Hace veintipico años me incluyeron en alguna vanguardia. En aquel momento me pareció extraño, un artificio, no hallaba demasiados paralelismos entre mi obra y las demás, pero con el tiempo he comprendido que presentar a remesas de autores chisposos incita al debate literario y estimula el interés por la prueba, por lo exótico. Hoy, que reconozco claramente en Delta una propuesta transformadora mucho más sólida que cualquiera mía anterior, no escucho hablar de vanguardias. ¿La vanguardia ya no tiene quien la escriba? Como mucho, se habla de temas. De temas de moda: Los feminismos. La Inteligencia Artificial. Muy bien. Pero, ¿y la estética? ¿Dónde queda la belleza? ¿La transgresión formal y estructural? ¿El desafío? ¿La propuesta esencialmente innovadora?
Delta bebe de todo lo escrito aquí para, de manera solapada, sin exhibiciones pero haciendo temblar la forma, deslizar una mezcla de registros, géneros y voces que abrace la totalidad de un espacio. Si, hasta ahora, al hablar de novela coral aludíamos a los seres humanos, en Delta he intentado que se exprese el ecosistema entero proponiendo un coro biodiverso. Aportar una obra que refleje el signo de los tiempos incluyendo a todos los seres, con los afectos y tensiones que los enlazan.

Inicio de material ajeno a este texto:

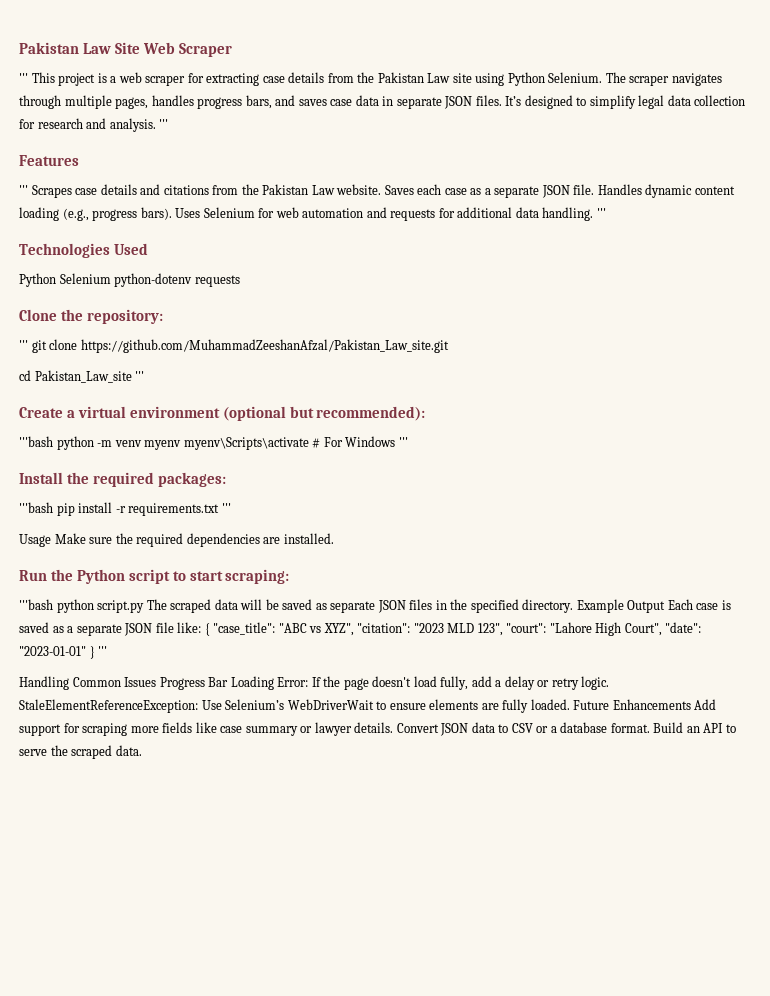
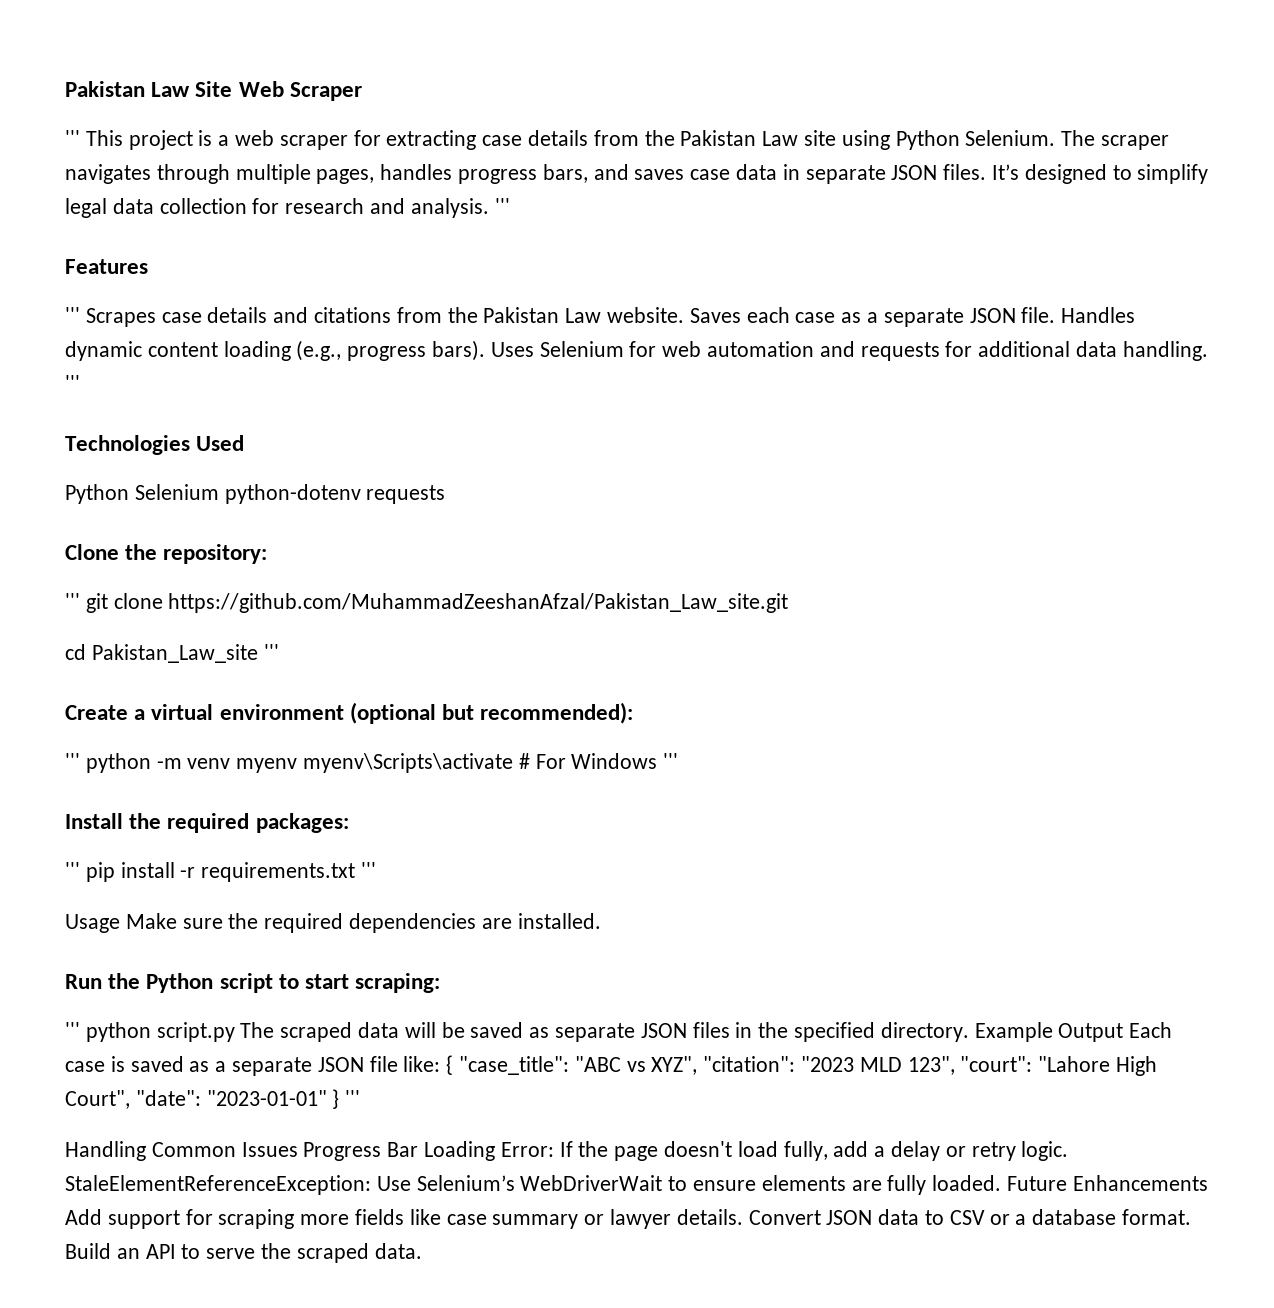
- '''bash python -m venv myenv myenv\Scripts\activate # For Windows '''
+ ''' python -m venv myenv myenv\Scripts\activate # For Windows '''
- '''bash pip install -r requirements.txt '''
+ ''' pip install -r requirements.txt '''
- '''bash python script.py The scraped data will be saved as separate JSON files in the specified directory.
+ ''' python script.py The scraped data will be saved as separate JSON files in the specified directory.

Esta invitación llega junto a las de Ospina, Zárate, Beruete, Mónica Ojeda o Wills; junto a las de, en otras lenguas, Kopenawa, Paul Kingsnorth, Robert Macfarlane, Annie Dillard, Philip Hoare o Robin Wall Kimmerer, esbeltos excéntricos que, desde sus laboratorios silvestres, están proponiendo letras como raíces frescas, perfumadas con un aire nuevo, heraldos de lo que vendrá.